Wie wichtig diese Bavaria für das Genfer Getriebe war, erkannte ich gleich in den ersten Tagen der Krise. Dieses Bierlokal, an dessen Wänden die von den berühmten Karikaturisten Dersö und Kelen gezeichneten Bilder der Prominenten des Völkerbundes hingen, war ein Stimmungsbarometer, von dem man die jeweilige Lage ablesen konnte, auch wenn man als Noch-nicht-Aufgenommener keinen Zutritt zu den heiligen Hallen des Völkerbundspalastes selbst hatte. Wer in der Bavaria seinen Whisky trank, war oft besser unterrichtet als jemand, der von einer Delegation zur anderen stürmte. Er mußte allerdings gut zwischen Dichtung und Wahrheit unterscheiden, er mußte auch beim gesprochenen Wort der Journalisten so gut zwischen den Zeilen lesen können, wie dies die Deutschen erst in der Schule von Goebbels gelernt haben.

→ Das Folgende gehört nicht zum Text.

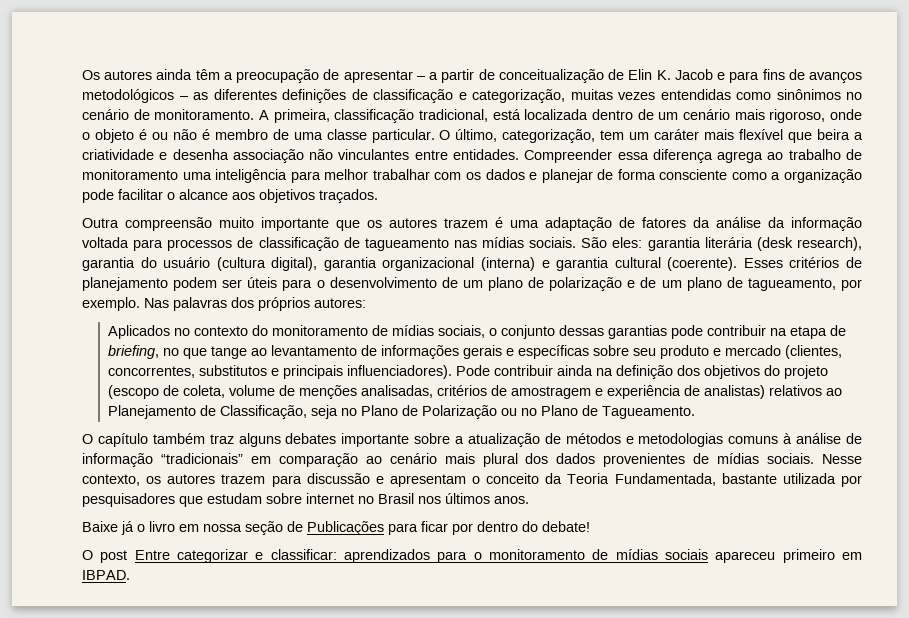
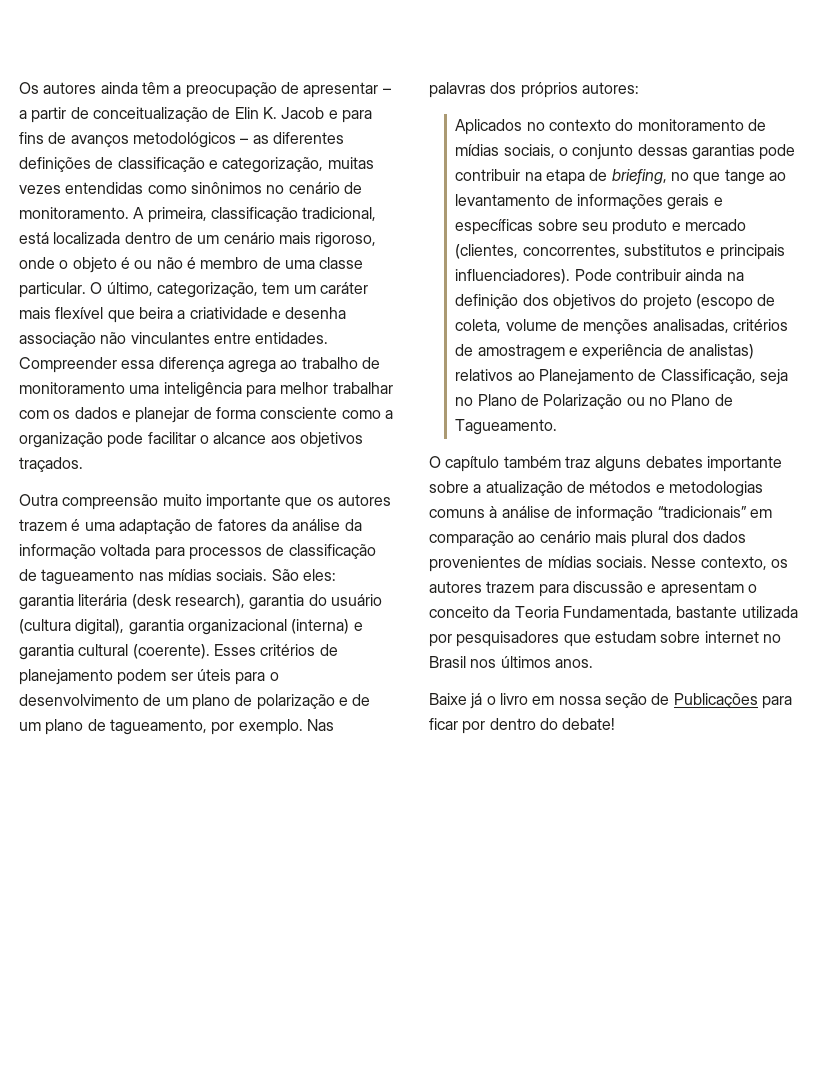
[82,549,863,563] [82,570,130,580] // O post Entre categorizar e classificar: aprendizados para o monitoramento de mídias sociais apareceu primeiro em IBPAD. -> (616, 724) none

Durch die Rückkehr Briands nach Paris trat zunächst in den Genfer Besprechungen eine gewisse Pause ein. Chamberlain berief kurz danach eine weitere Sitzung der Locarno-Mächte ohne Briand auf den 10. März ein, die sich auch wieder über zweieinhalb Stunden hinzog. Er versuchte, den Deutschen nahezulegen, an einer inoffiziellen Ratssitzung über das leidige Thema der Erweiterung dieser Körperschaft teilzunehmen. Das lehnte Stresemann jedoch mit der Begründung ab, daß Deutschland, wie er bereits am Sonntag ausgeführt habe, diese Frage nichts angehe. Auch hier ging es wieder etwas bewegt zu, ohne daß irgendwelche neuen Elemente in der Diskussion aufgetreten wären. Diesmal allerdings sickerten Nachrichten darüber auch in die Presse. „Discussion orageuse“ schrieb die französische Presse, „Schwerer Rückschlag“ meldeten die Engländer, „Düsteres Schweigen“ warf die deutsche Presse den Delegierten vor.